- **Exercise requirements**
Repeat only the stretch of lines below that runs from the line with "tax: 6% = 774.57 -> 6% = 1230.25" through the line with "Good luck Tony", unaltered.

- **Recorded data**
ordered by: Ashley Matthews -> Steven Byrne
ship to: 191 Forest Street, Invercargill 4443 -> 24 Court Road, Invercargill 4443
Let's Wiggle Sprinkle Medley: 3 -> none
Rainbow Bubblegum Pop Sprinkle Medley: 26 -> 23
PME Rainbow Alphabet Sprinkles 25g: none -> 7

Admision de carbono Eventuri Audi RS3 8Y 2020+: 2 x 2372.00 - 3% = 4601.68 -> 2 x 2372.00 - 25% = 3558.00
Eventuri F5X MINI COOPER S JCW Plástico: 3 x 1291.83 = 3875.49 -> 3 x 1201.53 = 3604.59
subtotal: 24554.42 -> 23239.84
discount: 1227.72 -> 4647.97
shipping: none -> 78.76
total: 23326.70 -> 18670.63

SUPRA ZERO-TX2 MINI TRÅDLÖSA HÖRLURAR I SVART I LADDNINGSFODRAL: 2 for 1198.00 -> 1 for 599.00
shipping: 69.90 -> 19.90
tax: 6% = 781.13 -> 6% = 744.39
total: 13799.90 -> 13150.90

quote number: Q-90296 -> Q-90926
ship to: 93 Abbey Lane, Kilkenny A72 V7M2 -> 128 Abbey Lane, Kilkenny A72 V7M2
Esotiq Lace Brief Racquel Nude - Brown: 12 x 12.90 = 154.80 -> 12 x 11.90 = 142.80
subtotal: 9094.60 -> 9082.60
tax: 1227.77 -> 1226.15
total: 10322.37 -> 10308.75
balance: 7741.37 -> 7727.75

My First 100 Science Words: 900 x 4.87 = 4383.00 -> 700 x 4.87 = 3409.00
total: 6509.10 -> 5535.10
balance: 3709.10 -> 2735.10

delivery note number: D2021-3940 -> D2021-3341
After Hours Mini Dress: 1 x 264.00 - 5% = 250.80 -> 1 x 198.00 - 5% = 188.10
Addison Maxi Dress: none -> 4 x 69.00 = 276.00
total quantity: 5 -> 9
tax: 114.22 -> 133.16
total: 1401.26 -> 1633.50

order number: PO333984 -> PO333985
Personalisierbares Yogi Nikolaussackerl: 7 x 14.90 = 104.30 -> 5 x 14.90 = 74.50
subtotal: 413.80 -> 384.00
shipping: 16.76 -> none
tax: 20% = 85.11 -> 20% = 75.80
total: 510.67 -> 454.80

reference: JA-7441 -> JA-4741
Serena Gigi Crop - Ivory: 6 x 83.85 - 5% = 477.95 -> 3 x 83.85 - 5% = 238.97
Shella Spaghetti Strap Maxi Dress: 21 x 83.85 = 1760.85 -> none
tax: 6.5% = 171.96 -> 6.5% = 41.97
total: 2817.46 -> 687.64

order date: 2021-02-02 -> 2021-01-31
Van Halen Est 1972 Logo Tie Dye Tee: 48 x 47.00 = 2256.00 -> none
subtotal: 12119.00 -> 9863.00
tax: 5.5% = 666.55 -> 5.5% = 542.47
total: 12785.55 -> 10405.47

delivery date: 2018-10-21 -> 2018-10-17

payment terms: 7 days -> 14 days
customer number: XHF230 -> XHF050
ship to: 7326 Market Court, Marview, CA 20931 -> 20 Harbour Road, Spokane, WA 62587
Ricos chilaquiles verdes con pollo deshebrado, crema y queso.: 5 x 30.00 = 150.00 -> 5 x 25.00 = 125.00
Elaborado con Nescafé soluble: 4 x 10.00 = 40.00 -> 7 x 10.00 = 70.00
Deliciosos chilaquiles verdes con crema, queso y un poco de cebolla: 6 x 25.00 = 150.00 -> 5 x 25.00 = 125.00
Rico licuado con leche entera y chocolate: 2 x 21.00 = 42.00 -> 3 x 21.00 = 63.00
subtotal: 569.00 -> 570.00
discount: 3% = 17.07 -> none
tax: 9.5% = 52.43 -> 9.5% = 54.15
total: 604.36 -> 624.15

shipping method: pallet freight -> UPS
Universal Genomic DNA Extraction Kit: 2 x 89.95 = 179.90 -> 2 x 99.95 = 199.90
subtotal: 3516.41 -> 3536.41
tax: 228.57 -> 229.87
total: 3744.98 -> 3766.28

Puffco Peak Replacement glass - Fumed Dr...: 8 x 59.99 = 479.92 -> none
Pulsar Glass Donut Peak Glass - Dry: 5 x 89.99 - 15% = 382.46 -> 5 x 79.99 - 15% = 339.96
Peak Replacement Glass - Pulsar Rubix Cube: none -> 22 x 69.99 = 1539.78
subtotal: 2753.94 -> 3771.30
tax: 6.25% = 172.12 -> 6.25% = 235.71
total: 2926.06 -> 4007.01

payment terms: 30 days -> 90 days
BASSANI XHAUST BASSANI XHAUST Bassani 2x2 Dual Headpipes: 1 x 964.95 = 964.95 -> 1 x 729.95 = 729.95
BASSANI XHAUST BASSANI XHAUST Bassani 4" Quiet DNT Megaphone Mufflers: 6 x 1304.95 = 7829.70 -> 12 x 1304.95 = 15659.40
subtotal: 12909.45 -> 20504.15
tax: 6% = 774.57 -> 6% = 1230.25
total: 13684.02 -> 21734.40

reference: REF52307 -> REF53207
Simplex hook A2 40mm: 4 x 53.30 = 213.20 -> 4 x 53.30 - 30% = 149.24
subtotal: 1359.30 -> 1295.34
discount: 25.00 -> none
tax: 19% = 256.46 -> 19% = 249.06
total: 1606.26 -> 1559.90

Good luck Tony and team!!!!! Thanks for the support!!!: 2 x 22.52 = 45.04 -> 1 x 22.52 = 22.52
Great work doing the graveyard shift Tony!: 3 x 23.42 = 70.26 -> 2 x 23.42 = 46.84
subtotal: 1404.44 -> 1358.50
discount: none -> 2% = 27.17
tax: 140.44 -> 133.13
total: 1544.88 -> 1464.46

- **Answer area**
tax: 6% = 774.57 -> 6% = 1230.25
total: 13684.02 -> 21734.40

reference: REF52307 -> REF53207
Simplex hook A2 40mm: 4 x 53.30 = 213.20 -> 4 x 53.30 - 30% = 149.24
subtotal: 1359.30 -> 1295.34
discount: 25.00 -> none
tax: 19% = 256.46 -> 19% = 249.06
total: 1606.26 -> 1559.90

Good luck Tony and team!!!!! Thanks for the support!!!: 2 x 22.52 = 45.04 -> 1 x 22.52 = 22.52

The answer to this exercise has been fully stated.